In the present case, the operative facts giving rise to plaintiff's complaint her demotion in February of 1982 occurred more than three years before the New Jersey Supreme Court's decision in Woolley. Accordingly, in light of our holding that Woolley is not to be applied retroactively, *1040 plaintiff herein, in the absence of an individual employment contract, has no cause of action for breach of contract. We shall therefore enter judgment in favor of defendant BTMH on plaintiff's breach of contract claim.


[1] Plaintiff's complaint was deemed amended to include the pendant breach of contract claim by a ruling of this Court. See slip op. of April 28, 1986 at p. 12.

[2] The precise nature of and reasons for this feud, and the legal ramifications thereof, are the subject of lawsuits between these doctors and the hospital. These actions, Civil Action Nos. 83-0794 & 84-1790, were consolidated and tried before a jury for nine weeks in the case previously referred to herein as the Nanavati trial.

[3] Our finding that no causal connection existed between plaintiff's demotion and her alleged opposition to discrimination obviates the need for rulings on two significant points of contention between the parties herein.

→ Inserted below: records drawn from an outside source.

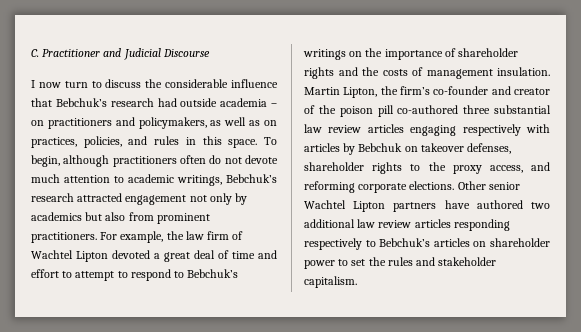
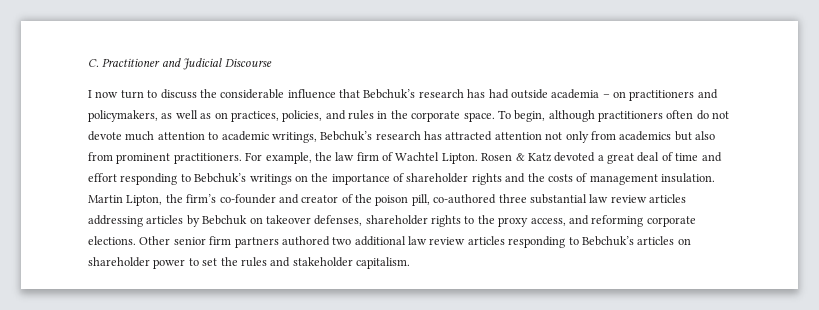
- I now turn to discuss the considerable influence that Bebchuk’s research had outside academia – on practitioners and policymakers, as well as on practices, policies, and rules in this space.
+ I now turn to discuss the considerable influence that Bebchuk’s research has had outside academia – on practitioners and policymakers, as well as on practices, policies, and rules in the corporate space.
- To begin, although practitioners often do not devote much attention to academic writings, Bebchuk’s research attracted engagement not only by academics but also from prominent practitioners.
+ To begin, although practitioners often do not devote much attention to academic writings, Bebchuk’s research has attracted attention not only from academics but also from prominent practitioners.
- For example, the law firm of Wachtel Lipton devoted a great deal of time and effort to attempt to respond to Bebchuk’s writings on the importance of shareholder rights and the costs of management insulation.
+ For example, the law firm of Wachtel Lipton. Rosen & Katz devoted a great deal of time and effort responding to Bebchuk’s writings on the importance of shareholder rights and the costs of management insulation.
- Martin Lipton, the firm’s co-founder and creator of the poison pill co-authored three substantial law review articles engaging respectively with articles by Bebchuk on takeover defenses, shareholder rights to the proxy access, and reforming corporate elections.
+ Martin Lipton, the firm’s co-founder and creator of the poison pill, co-authored three substantial law review articles addressing articles by Bebchuk on takeover defenses, shareholder rights to the proxy access, and reforming corporate elections.
- Other senior Wachtel Lipton partners have authored two additional law review articles responding respectively to Bebchuk’s articles on shareholder power to set the rules and stakeholder capitalism.
+ Other senior firm partners authored two additional law review articles responding to Bebchuk’s articles on shareholder power to set the rules and stakeholder capitalism.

The first of these issues is the question whether the practice opposed by the person aggrieved by the alleged § 704(a) violation must be in fact and in law a violation of Title VII. This issue arises in relation to the first element of plaintiff's case by virtue of the fact that the individual whom plaintiff asserts she was defending was held not to have a viable Title VII claim, as a matter of law. See Nanavati v. Burdette Tomlin Memorial Hospital, et al, C.A. Nos. 83-0794 & 84-1790 slip op. at 3-10 (D.N.J. June 23, 1986). The second issue, the question whether plaintiff's demotion amounted to a constructive discharge, bears upon the type of relief to which plaintiff might be entitled. The standard to be applied in determining whether an employer's acts of discrimination constitute a constructive discharge for Title VII purposes was recently discussed by the Third Circuit. In Goss v. Exxon Office Systems Co., 747 F.2d 885 (3d Cir.1984), the court held that no finding of specific intent by the employer to bring about a discharge was required to invoke the constructive discharge doctrine, but that a court "need merely find that the employer knowingly permitted conditions of discrimination in employment so intolerable that a reasonable person subject to them would resign." Id. at 888.

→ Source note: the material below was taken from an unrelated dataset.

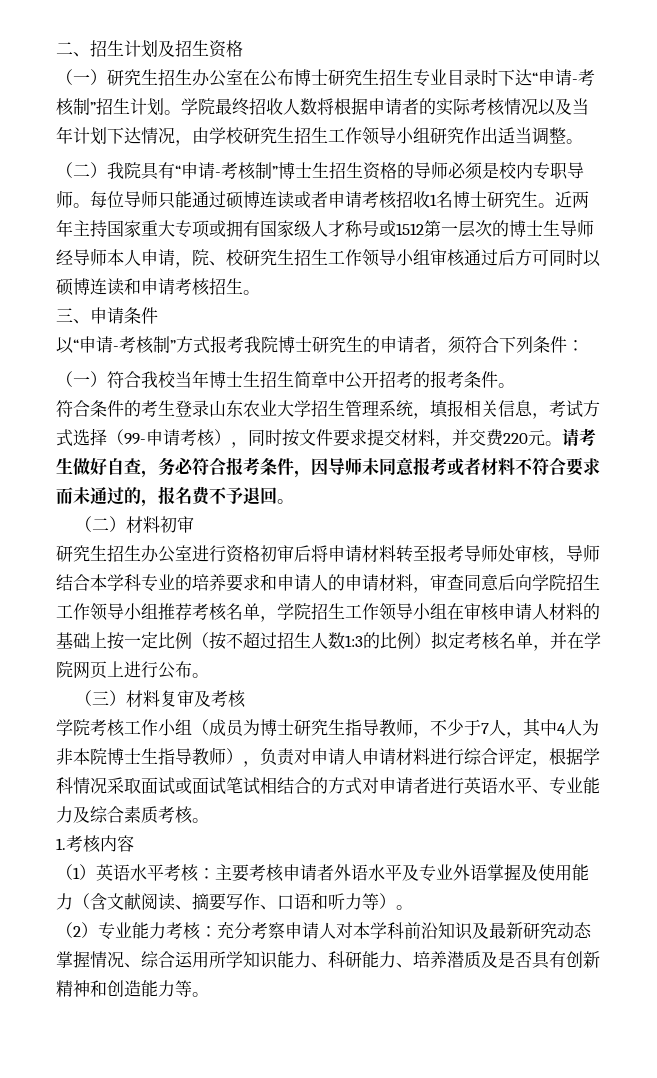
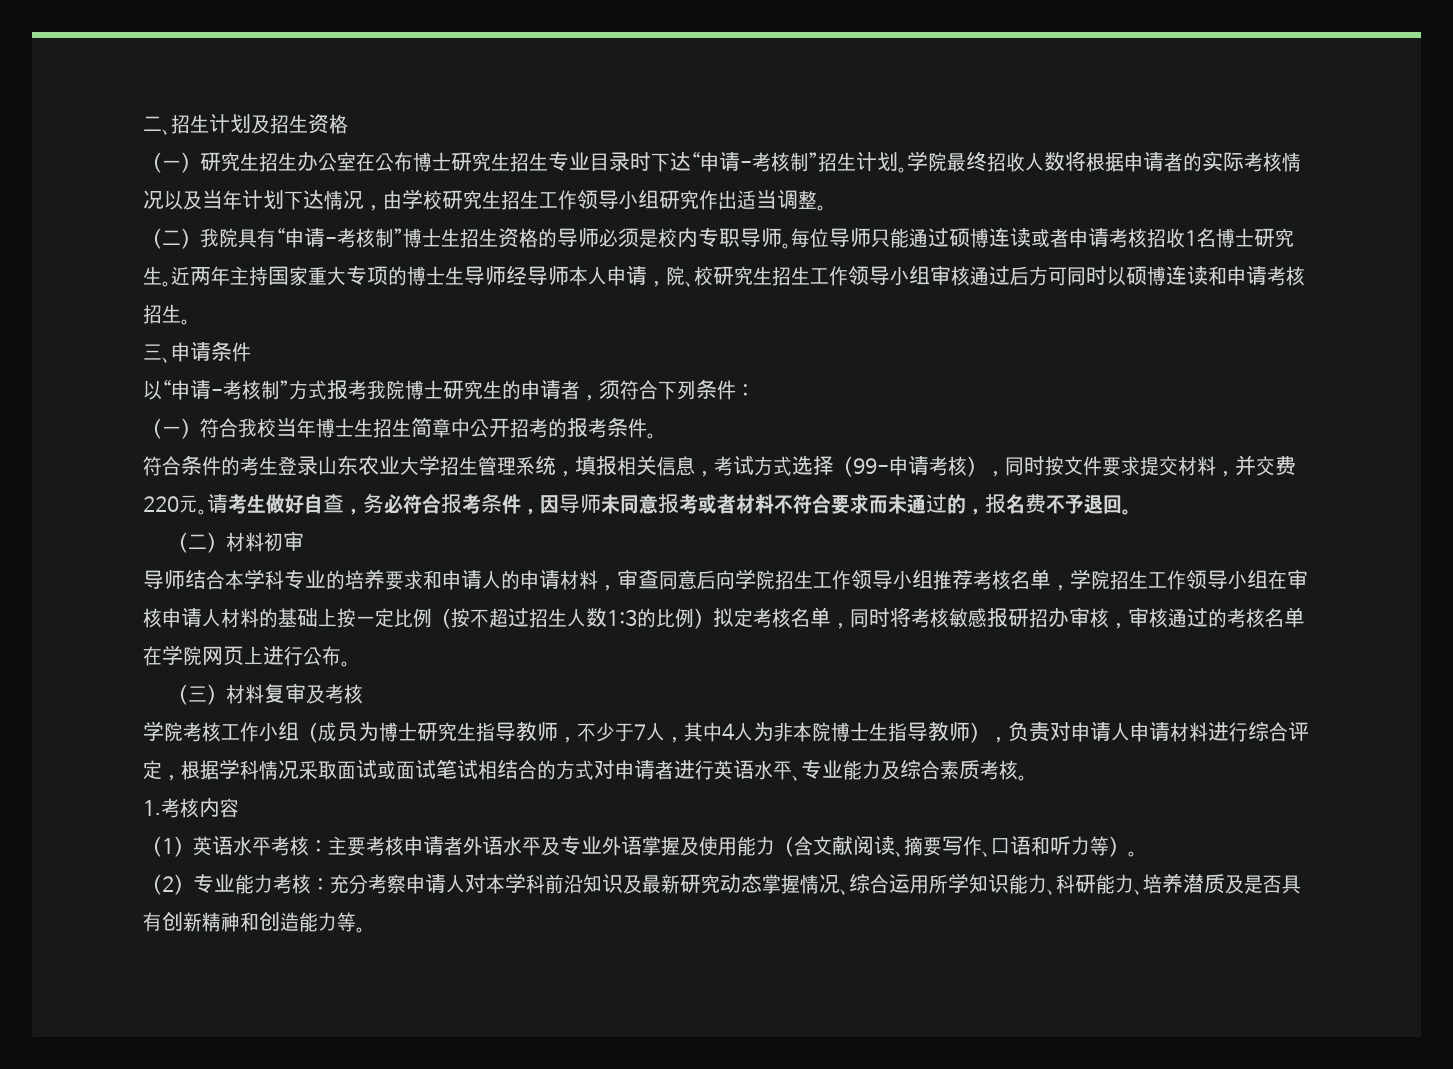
- 近两年主持国家重大专项或拥有国家级人才称号或1512第一层次的博士生导师经导师本人申请，院、校研究生招生工作领导小组审核通过后方可同时以硕博连读和申请考核招生。
+ 近两年主持国家重大专项的博士生导师经导师本人申请，院、校研究生招生工作领导小组审核通过后方可同时以硕博连读和申请考核招生。
- 研究生招生办公室进行资格初审后将申请材料转至报考导师处审核，导师结合本学科专业的培养要求和申请人的申请材料，审查同意后向学院招生工作领导小组推荐考核名单，学院招生工作领导小组在审核申请人材料的基础上按一定比例（按不超过招生人数1:3的比例）拟定考核名单，并在学院网页上进行公布。
+ 导师结合本学科专业的培养要求和申请人的申请材料，审查同意后向学院招生工作领导小组推荐考核名单，学院招生工作领导小组在审核申请人材料的基础上按一定比例（按不超过招生人数1:3的比例）拟定考核名单，同时将考核敏感报研招办审核，审核通过的考核名单在学院网页上进行公布。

[4] This figure was based on BTMH's payroll policy regarding lateness, which provides for a 12-minute grace period a 12-minute time span after the commencement of an employee's scheduled shift before an employee is considered late. According to BTMH's "nursing policy" with respect to tardiness, which grants no grace period, plaintiff was late for work 171 times in 1981. See tr. of August 4, 1986 at pp. 66-68. The latter figure represents 67% of the total number of plaintiff's paid work days for that year. Id.

[5] The jury in the Nanavati case, Civil Action Nos. 83-0794 & 84-1790, found that the Hospital had not engaged in racial discrimination against Dr. Nanavati, but had participated in a contract, combination or conspiracy in restraint of interstate commerce which harmed him.

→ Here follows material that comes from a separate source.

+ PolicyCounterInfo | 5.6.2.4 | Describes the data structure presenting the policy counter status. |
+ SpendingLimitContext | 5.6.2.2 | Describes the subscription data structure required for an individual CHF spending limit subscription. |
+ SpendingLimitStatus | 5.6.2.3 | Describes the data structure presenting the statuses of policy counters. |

[6] If the Woolley decision were to be applied retroactively to the instant case, significant issues would be presented with respect to whether plaintiff, who was a managerial employee, and who was demoted from an administrative position rather than discharged from employment, would be entitled to the procedural safeguards set out in the manual. Moreover, a substantial question would arise regarding whether Woolley was intended to be limited to the factual situation where an employee receives no actual notice of poor job performance. In this case, the facts clearly illustrate that the purpose of the notice requirement to allow the employee the opportunity to improve performance was satisfied by the Hospital's repeated attempts to solve the problems with Ms. Bimbo's administrative failings.